**TASK TO COMPLETE**. The answer is to be the lines below that lie between the line holding "[48,593,103,603] database ->" and the line holding "(492, 263) none", inclusive, transcribed exactly and free of pictures.

==========

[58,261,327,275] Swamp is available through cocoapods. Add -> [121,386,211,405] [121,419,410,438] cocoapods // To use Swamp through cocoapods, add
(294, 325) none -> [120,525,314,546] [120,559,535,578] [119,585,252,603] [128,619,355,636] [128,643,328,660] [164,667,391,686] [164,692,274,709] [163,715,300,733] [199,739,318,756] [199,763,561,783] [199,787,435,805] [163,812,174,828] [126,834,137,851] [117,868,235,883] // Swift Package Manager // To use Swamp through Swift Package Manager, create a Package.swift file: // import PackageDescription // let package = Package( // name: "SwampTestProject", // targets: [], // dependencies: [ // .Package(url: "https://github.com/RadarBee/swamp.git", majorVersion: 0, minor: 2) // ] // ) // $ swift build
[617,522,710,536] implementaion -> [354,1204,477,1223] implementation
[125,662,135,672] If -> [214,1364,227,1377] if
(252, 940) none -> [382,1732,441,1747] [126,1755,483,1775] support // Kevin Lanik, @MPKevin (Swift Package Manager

==========

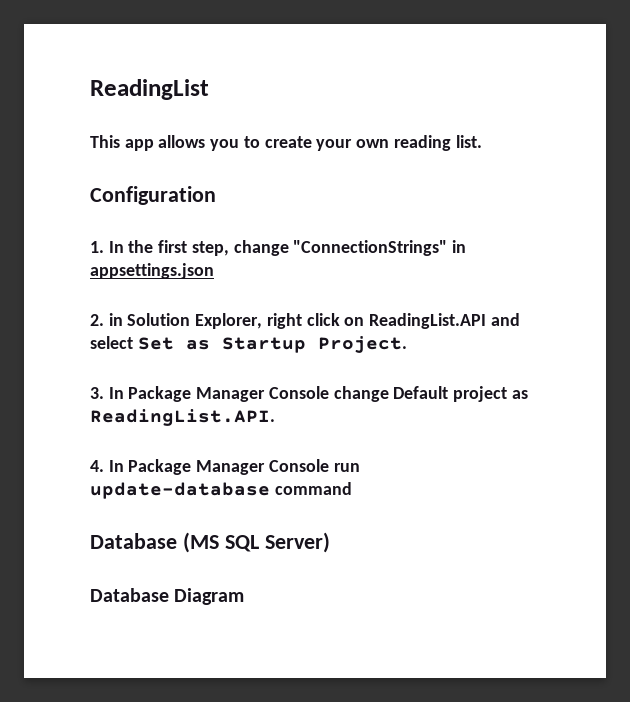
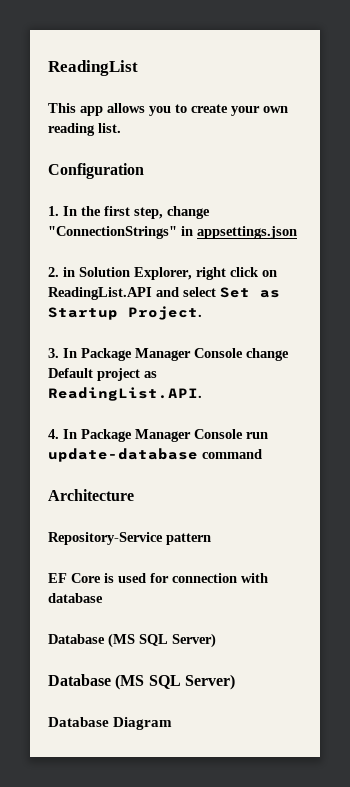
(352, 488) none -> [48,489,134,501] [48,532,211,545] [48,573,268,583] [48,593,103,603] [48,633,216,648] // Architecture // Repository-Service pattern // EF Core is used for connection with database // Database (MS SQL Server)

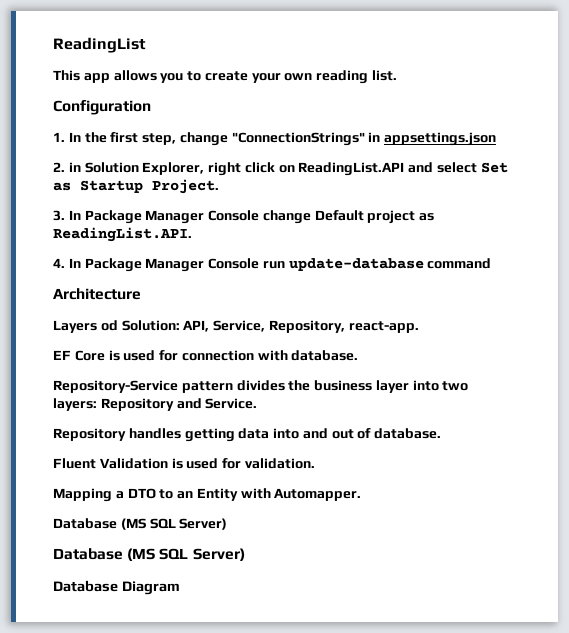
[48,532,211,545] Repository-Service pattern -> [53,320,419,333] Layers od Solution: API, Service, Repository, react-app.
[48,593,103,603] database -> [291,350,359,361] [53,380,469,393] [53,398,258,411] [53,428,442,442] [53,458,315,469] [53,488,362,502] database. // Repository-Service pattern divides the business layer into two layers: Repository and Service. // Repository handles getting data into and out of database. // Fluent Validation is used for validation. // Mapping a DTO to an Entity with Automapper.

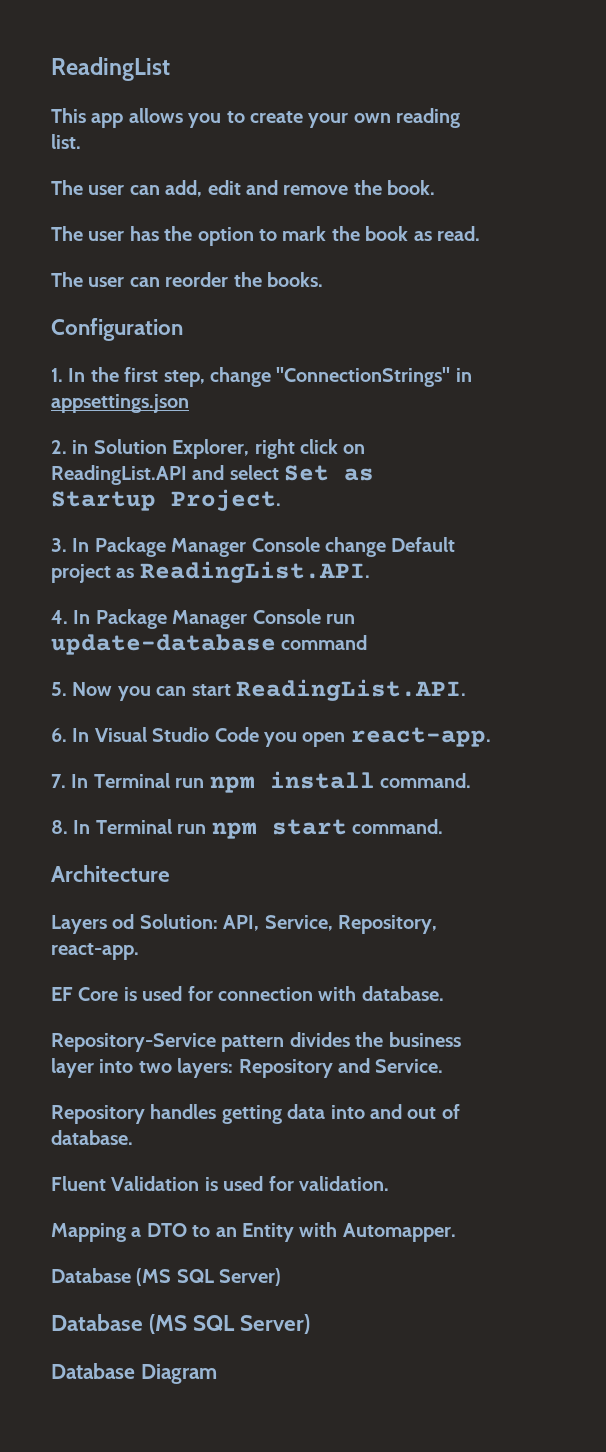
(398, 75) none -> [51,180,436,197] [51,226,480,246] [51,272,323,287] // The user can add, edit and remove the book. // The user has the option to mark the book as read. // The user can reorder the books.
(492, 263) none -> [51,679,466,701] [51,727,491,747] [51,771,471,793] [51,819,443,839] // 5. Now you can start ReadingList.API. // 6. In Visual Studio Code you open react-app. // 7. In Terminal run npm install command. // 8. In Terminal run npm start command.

==========

**ANSWER TO THE EXERCISE**.
[48,593,103,603] database -> [291,350,359,361] [53,380,469,393] [53,398,258,411] [53,428,442,442] [53,458,315,469] [53,488,362,502] database. // Repository-Service pattern divides the business layer into two layers: Repository and Service. // Repository handles getting data into and out of database. // Fluent Validation is used for validation. // Mapping a DTO to an Entity with Automapper.

(398, 75) none -> [51,180,436,197] [51,226,480,246] [51,272,323,287] // The user can add, edit and remove the book. // The user has the option to mark the book as read. // The user can reorder the books.
(492, 263) none -> [51,679,466,701] [51,727,491,747] [51,771,471,793] [51,819,443,839] // 5. Now you can start ReadingList.API. // 6. In Visual Studio Code you open react-app. // 7. In Terminal run npm install command. // 8. In Terminal run npm start command.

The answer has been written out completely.